▶ **YOUR OBJECTIVE**:
Write out every entry exactly; the pictures do not belong in the copy.

▶ **PROVIDED RECORDS**:
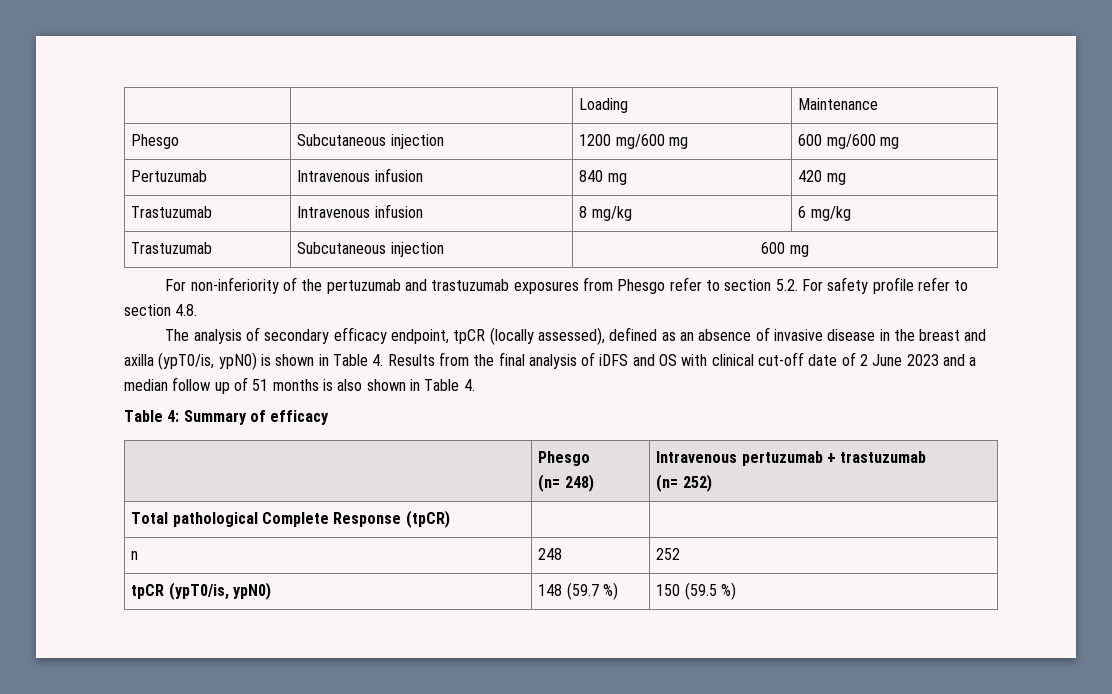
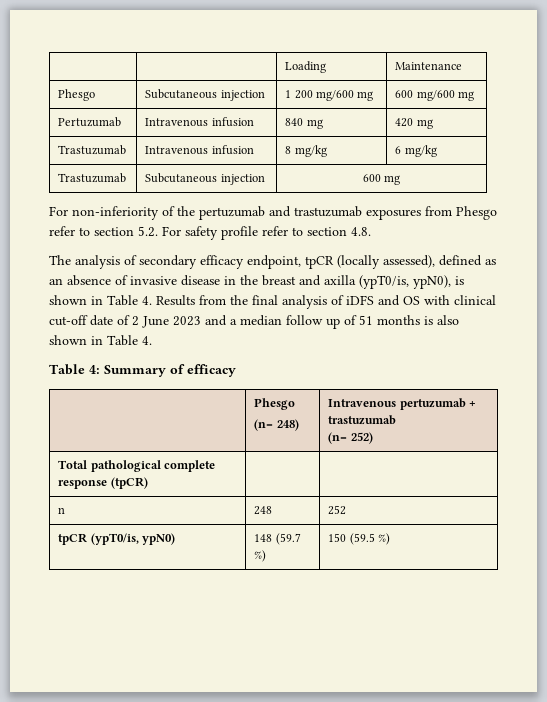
- Phesgo | Subcutaneous injection | 1200 mg/600 mg | 600 mg/600 mg
+ Phesgo | Subcutaneous injection | 1 200 mg/600 mg | 600 mg/600 mg
- The analysis of secondary efficacy endpoint, tpCR (locally assessed), defined as an absence of invasive disease in the breast and axilla (ypT0/is, ypN0) is shown in Table 4. Results from the final analysis of iDFS and OS with clinical cut-off date of 2 June 2023 and a median follow up of 51 months is also shown in Table 4.
+ The analysis of secondary efficacy endpoint, tpCR (locally assessed), defined as an absence of invasive disease in the breast and axilla (ypT0/is, ypN0), is shown in Table 4. Results from the final analysis of iDFS and OS with clinical cut-off date of 2 June 2023 and a median follow up of 51 months is also shown in Table 4.
- Total pathological Complete Response (tpCR) | |
+ Total pathological complete response (tpCR) | |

▶ **ANSWER TO THIS EXERCISE**:
- Phesgo | Subcutaneous injection | 1200 mg/600 mg | 600 mg/600 mg
+ Phesgo | Subcutaneous injection | 1 200 mg/600 mg | 600 mg/600 mg
- The analysis of secondary efficacy endpoint, tpCR (locally assessed), defined as an absence of invasive disease in the breast and axilla (ypT0/is, ypN0) is shown in Table 4. Results from the final analysis of iDFS and OS with clinical cut-off date of 2 June 2023 and a median follow up of 51 months is also shown in Table 4.
+ The analysis of secondary efficacy endpoint, tpCR (locally assessed), defined as an absence of invasive disease in the breast and axilla (ypT0/is, ypN0), is shown in Table 4. Results from the final analysis of iDFS and OS with clinical cut-off date of 2 June 2023 and a median follow up of 51 months is also shown in Table 4.
- Total pathological Complete Response (tpCR) | |
+ Total pathological complete response (tpCR) | |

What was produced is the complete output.